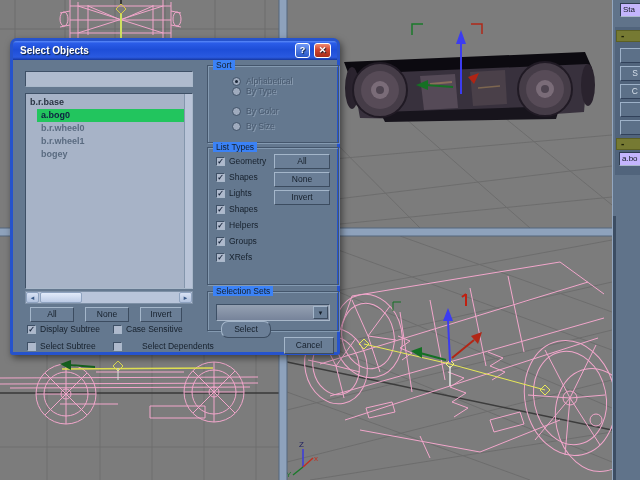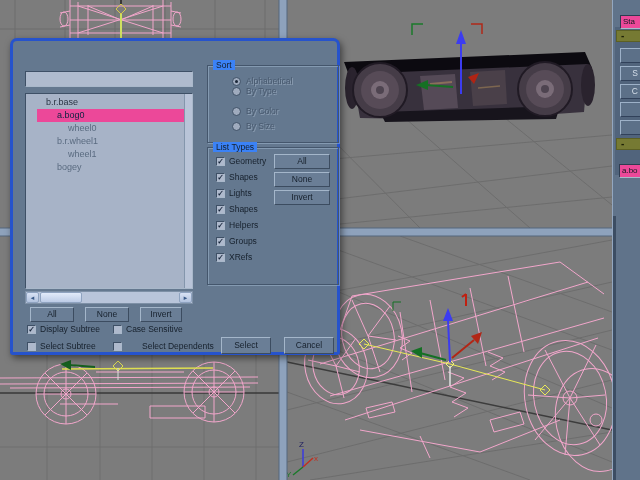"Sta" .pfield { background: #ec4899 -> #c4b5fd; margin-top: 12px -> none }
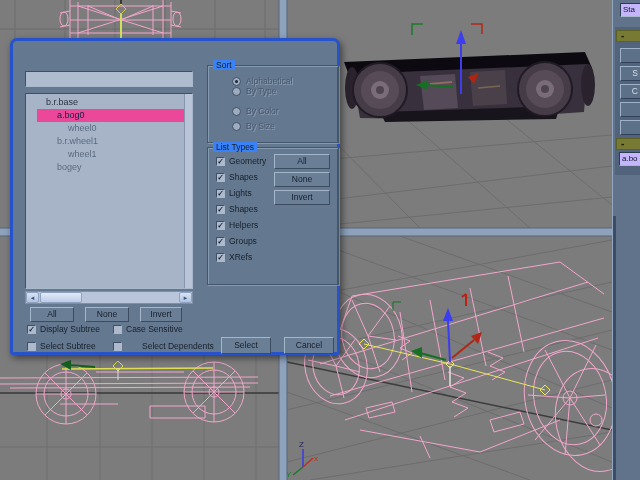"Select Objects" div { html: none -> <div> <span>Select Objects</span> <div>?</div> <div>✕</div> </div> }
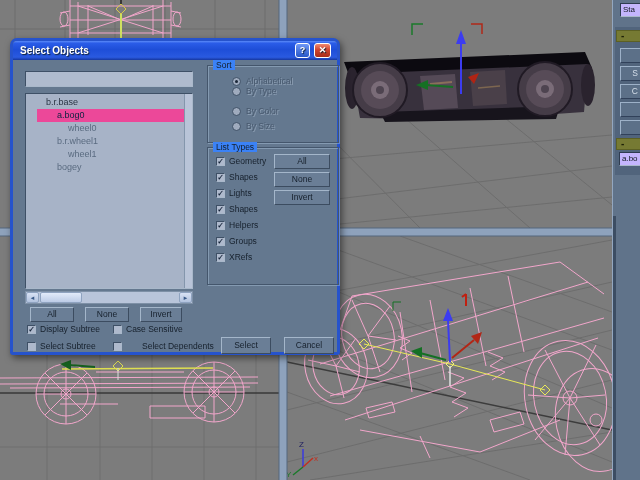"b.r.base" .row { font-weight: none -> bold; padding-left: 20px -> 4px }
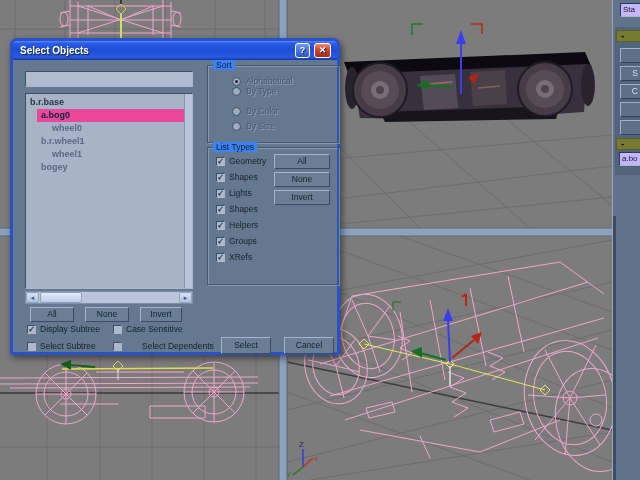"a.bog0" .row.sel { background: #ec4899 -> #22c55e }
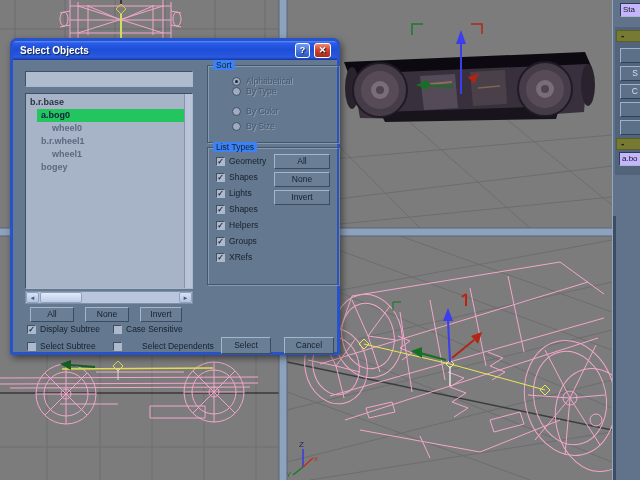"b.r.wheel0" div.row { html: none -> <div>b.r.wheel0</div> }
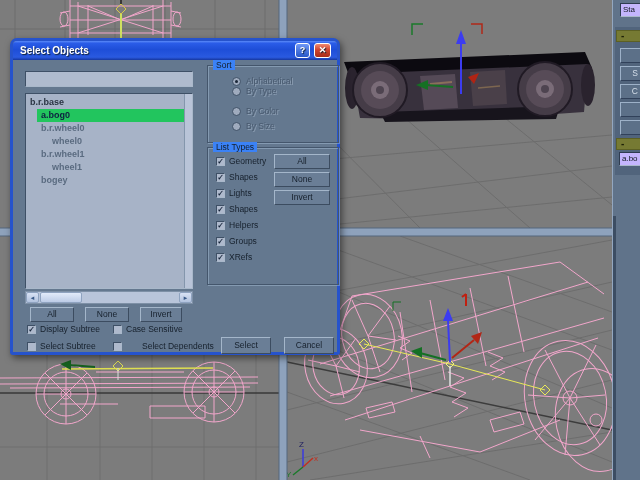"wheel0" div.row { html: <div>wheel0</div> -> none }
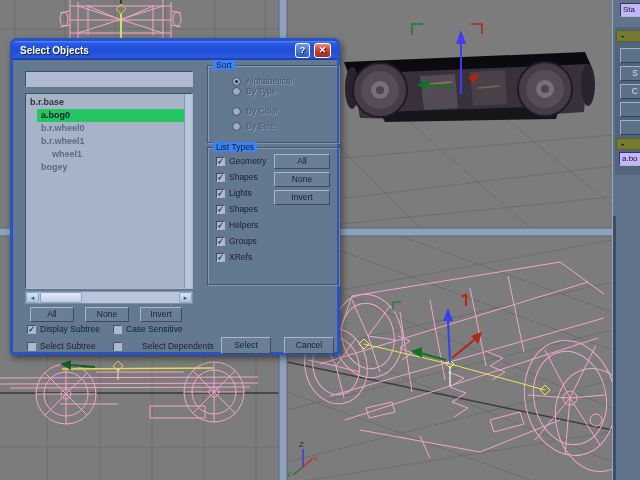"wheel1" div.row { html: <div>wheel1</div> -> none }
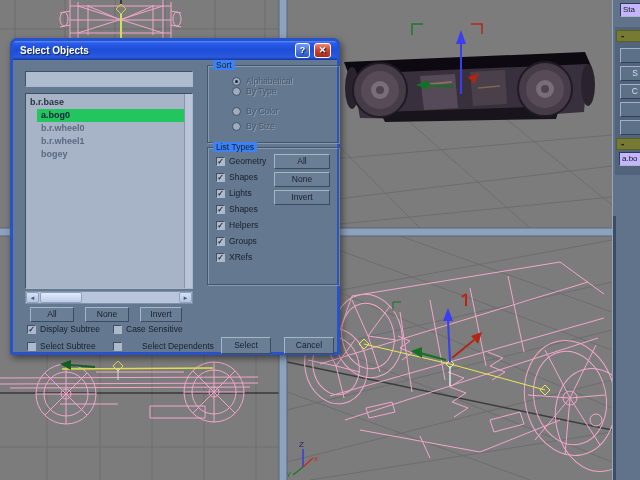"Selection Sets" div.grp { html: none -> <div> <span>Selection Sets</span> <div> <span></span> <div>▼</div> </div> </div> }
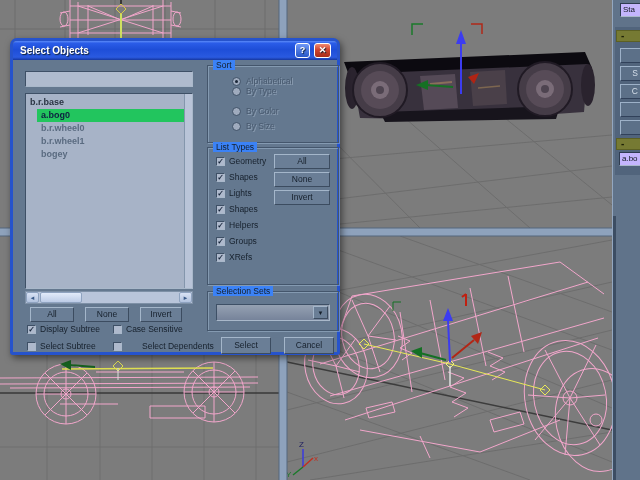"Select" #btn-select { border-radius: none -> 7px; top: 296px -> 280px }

___

## Exercise brief
Print the records above verbatim, pictures excluded.

## Task answer
"Sta" .pfield { background: #ec4899 -> #c4b5fd; margin-top: 12px -> none }
"Select Objects" div { html: none -> <div> <span>Select Objects</span> <div>?</div> <div>✕</div> </div> }
"b.r.base" .row { font-weight: none -> bold; padding-left: 20px -> 4px }
"a.bog0" .row.sel { background: #ec4899 -> #22c55e }
"b.r.wheel0" div.row { html: none -> <div>b.r.wheel0</div> }
"wheel0" div.row { html: <div>wheel0</div> -> none }
"wheel1" div.row { html: <div>wheel1</div> -> none }
"Selection Sets" div.grp { html: none -> <div> <span>Selection Sets</span> <div> <span></span> <div>▼</div> </div> </div> }
"Select" #btn-select { border-radius: none -> 7px; top: 296px -> 280px }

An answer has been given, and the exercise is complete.